Voters in Hong Kong have been voting in an unofficial referendum on democratic reform. The poll, which asks if people want to directly elect their head of local government, has been condemned as illegal by Beijing.
Hong Kong voters headed for the poll booths on Sunday to cast ballots in an unofficial referendum about whether they should be able directly elect the territory's chief executive.
Even before physical voting began, more than 603,000 votes had already been cast online in the preceding two days. In all, about 3.5 million people were registered to vote in the last official elections, in 2012.
Voters who preferred to cast their ballots in person braved the rain to visit one of the 15 polling centers set up around the city.
"People were lining up to vote. It shows that Hong Kong people have a strong desire for genuine democracy," said Benny Tai, one of the founders of the Occupy Central movement, which organized the ballot.
Warning of 'radical action'
Officials in both Beijing and Hong Kong have dismissed the poll as illegal. The independently organized referendum has no legal status whatsoever, but organizers hope that a high turnout will bolster their case.
"If the government decided to ignore people's call, indeed there may be a possibility of more radical action. I hope the government does not push Hong Kong people to that point," Tai said.

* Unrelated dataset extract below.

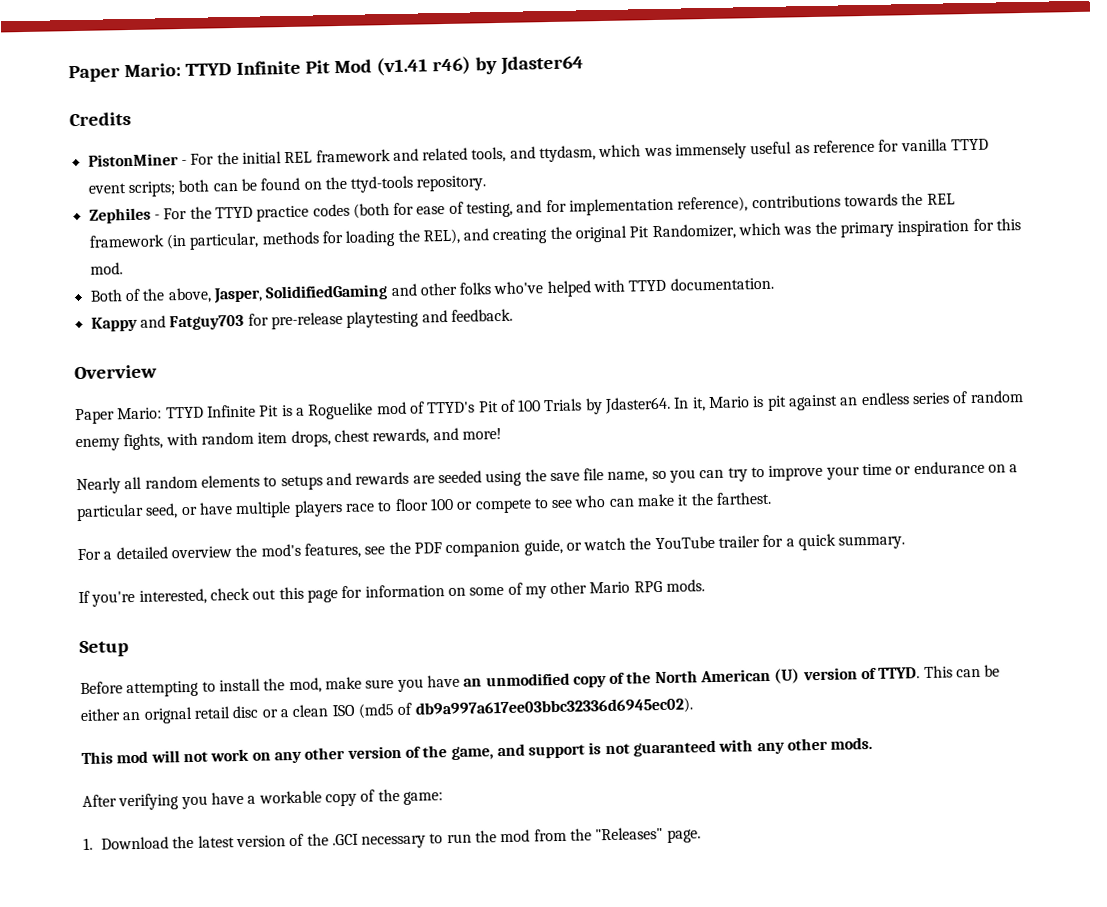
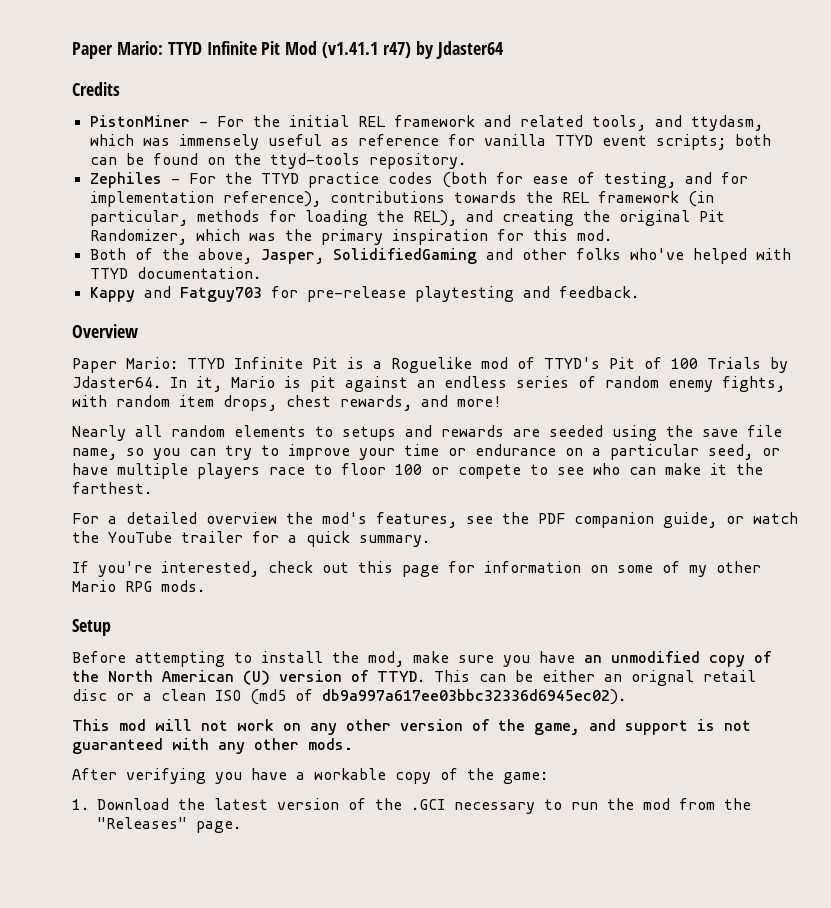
[375,56,471,77] (v1.41 r46) -> [322,42,412,58] (v1.41.1 r47)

Voters at one polling station were heckled by pro-Beijing demonstrators. The booths were opened after an online referendum was hit by an apparent cyberattack. The vote was also extended until June 29.
Claims of manipulation
The referendum comes a week after a draft bill was released by Beijing that reasserted its authority over the territory, angering many Hong Kong residents.
Beijing has agreed to a vote in 2017 for the city's chief executive, but only with candidates that have first been approved by a nominating committee. Activists - who say that such candidates could be no more then puppets of Beijing - want it to be possible for the public to make nominations.
The former British colony returned to Chinese sovereignty in 1997, when it was promised a "one country, two systems" arrangement that conferred greater freedoms on Hong Kong citizens. The deal included a promise of democratic reform, at an unspecified date.